On July 4, 1906, Louise Doyle (from whom the writer had two children) died of tuberculosis. In 1907, he married Jean Lecky, with whom he had been secretly in love since they met in 1897.

At the end of the post-war debate, Conan Doyle launched a wide publicistic and (as they would say now) human rights activity. His attention was attracted by the so-called "Edalji case", in the center of which was a young Parsi, who was convicted on a trumped-up charge (of injuring horses). Conan Doyle, taking on the "role" of a consultant detective, thoroughly understood the intricacies of the case and - with just a long series of publications in the London newspaper Daily Telegraph (but with the involvement of forensic experts), he proved the innocence of his ward. Beginning in June 1907, hearings in the Edalji case began to take place in the House of Commons, during which the imperfection of the legal system, devoid of such an important instrument as the court of appeal, was exposed. The latter was created in Britain - largely thanks to the activities of Conan Doyle.

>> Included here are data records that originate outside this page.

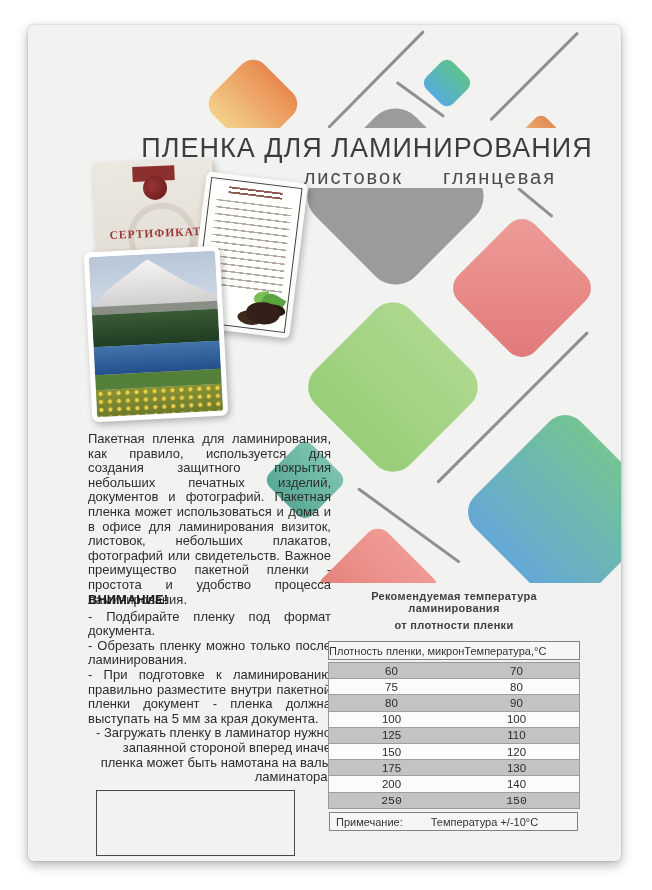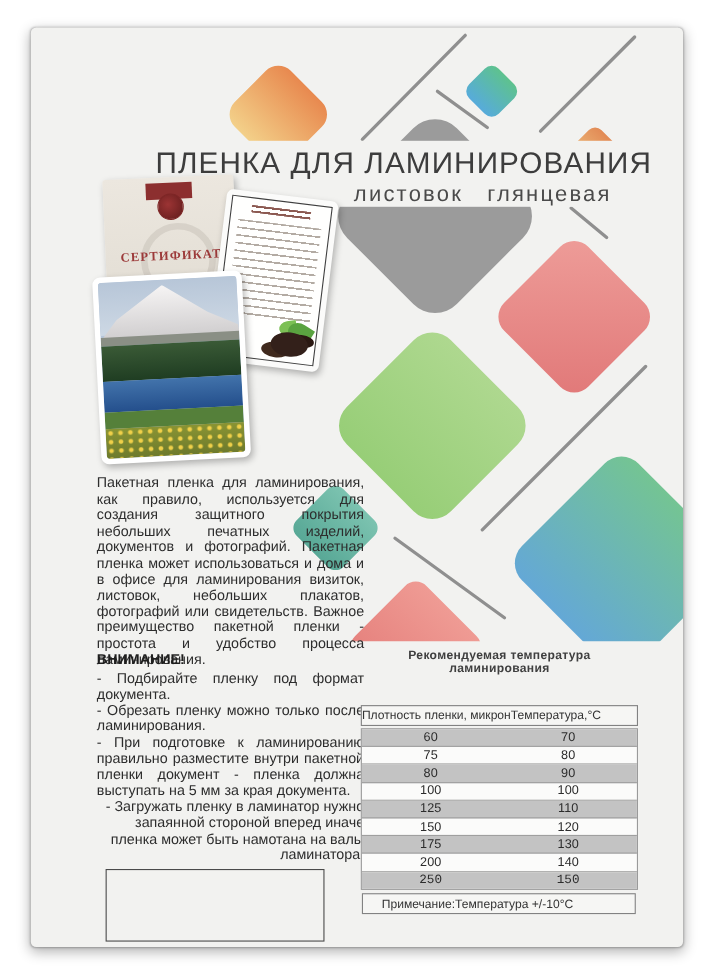--- a/index.html
+++ b/index.html
@@ -35,21 +35,21 @@
   .l5{left:378px;top:381px;width:213px;transform:rotate(-45deg);}
   .l6{left:318px;top:499px;width:126px;transform:rotate(36deg);}
 
   
   .title-band{position:absolute;left:0;top:103px;width:100%;height:60px;background:#f2f2f0;z-index:2;}
   .main-title{position:absolute;left:339px;top:5px;transform:translateX(-50%);white-space:nowrap;
     font-size:27px;letter-spacing:1px;color:#3d3d3d;}
   .sub-title{position:absolute;right:65px;top:38px;white-space:nowrap;font-size:20px;
     letter-spacing:2px;color:#4a4a4a;}
   .sub-title .w{display:inline-block;}
-  .sub-title .w + .w{margin-left:22px;}
+  .sub-title .w + .w{margin-left:40px;}
 
   
   .sample{position:absolute;box-shadow:2px 3px 7px rgba(0,0,0,.28);}
   .cert{left:68px;top:136px;width:119px;height:142px;z-index:3;transform:rotate(-2.5deg);
     background:linear-gradient(#ece7df,#e0dbd1);border-radius:3px;}
   .cert-ribbon{position:absolute;left:50%;top:5px;margin-left:-21px;width:42px;height:15px;background:#8c2f2f;}
   .cert-seal{position:absolute;left:50%;top:15px;margin-left:-11px;width:22px;height:22px;border-radius:50%;
     background:radial-gradient(circle at 40% 40%,#9c3434,#5f1a1a);border:1px solid #7d2626;}
   .cert-wm{position:absolute;left:50%;top:42px;margin-left:-28px;width:56px;height:56px;border-radius:50%;
     border:6px solid rgba(175,170,158,.30);}
@@ -106,22 +106,22 @@
   .dtable{position:absolute;left:300px;top:637px;width:250px;z-index:6;border:1px solid #9a9a9a;
     background:#fbfbfa;}
   .trow{display:flex;height:15.2px;align-items:center;font-size:11.5px;color:#2c2c2c;
     border-bottom:1px solid #9f9f9f;}
   .trow:last-child{border-bottom:none;font-family:Liberation Mono, monospace;}
   .trow.alt{background:#c3c3c3;}
   .tcell{flex:1;text-align:center;}
   .note-box{position:absolute;left:301px;top:787px;width:247px;height:17px;z-index:6;
     border:1px solid #828282;background:#f6f6f4;display:flex;align-items:center;
     font-size:11px;color:#333;}
-  .note-box .nl{margin-left:17px;}
-  .note-box .nv{margin-left:0;}
+  .note-box .nl{margin-left:6px;}
+  .note-box .nv{margin-left:28px;}
 </style>
 </head>
 <body>
 
 <div class="page">
 
   <div class="deco">
     <div class="dia d-orange1"></div>
     <div class="dia d-gray"></div>
     <div class="dia d-gb"></div>
@@ -184,20 +184,21 @@
     <h3>ВНИМАНИЕ!</h3>
     <p>- Подбирайте пленку под формат документа.</p>
     <p>- Обрезать пленку можно только после ламинирования.</p>
     <p>- При подготовке к ламинированию правильно разместите внутри пакетной пленки документ - пленка должна выступать на 5 мм за края документа.</p>
     <p class="last">- Загружать пленку в ламинатор нужно запаянной стороной вперед иначе пленка может быть намотана на валы ламинатора.</p>
   </div>
 
   <div class="empty-box"></div>
 
   <div class="tbl-title tt1">Рекомендуемая температура ламинирования</div>
+  <div class="tbl-title tt2">от плотности пленки</div>
 
   <div class="thead-box">
     <span class="hc hc1">Плотность пленки, микрон</span>
     <span class="hc">Температура,°С</span>
   </div>
 
   <div class="dtable">
       <div class="trow alt">
         <span class="tcell">60</span>
         <span class="tcell">70</span>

In 1909, events in Africa again fell into the sphere of public and political interests of Conan Doyle. This time he came out with an exposure of the brutal colonial policy of Belgium in the Congo and criticized the British position on this issue. Conan Doyle's letters to The Times on this subject had the effect of a bomb. The book Crimes in the Congo (1909) had an equally powerful resonance: it was thanks to her that many politicians were forced to become interested in the problem. Conan Doyle was supported by Joseph Conrad and Mark Twain. But a recent like-minded person, Rudyard Kipling, greeted the book with restraint, noting that by criticizing Belgium, it indirectly undermines British positions in the colonies. In 1909, Conan Doyle also took up the defense of Oscar Slater, a Jew, wrongfully convicted of murder, and secured his release, albeit 18 years later.

Relationship with fellow Peru

There were several undoubted authorities in the literature for Conan Doyle: first of all, Walter Scott, on whose books he grew up, as well as George Meredith, Mine Reed, R. M. Ballantyne and R. L. Stevenson. The meeting with the already elderly Meredith in Box Hill made a depressing impression on the aspiring writer: he noted for himself that the master speaks scornfully of his contemporaries and is delighted with himself. Conan Doyle only corresponded with Stevenson, but he took his death hard as a personal loss.

In the early 1990s, Conan Doyle developed friendly relations with the leaders and staff of Idler magazine: Jerome K. Jerome, Robert Barr and James M. Barry. The latter, having awakened a passion for the theater in the writer, drew him to (not very fruitful in the end) collaboration in the dramatic field.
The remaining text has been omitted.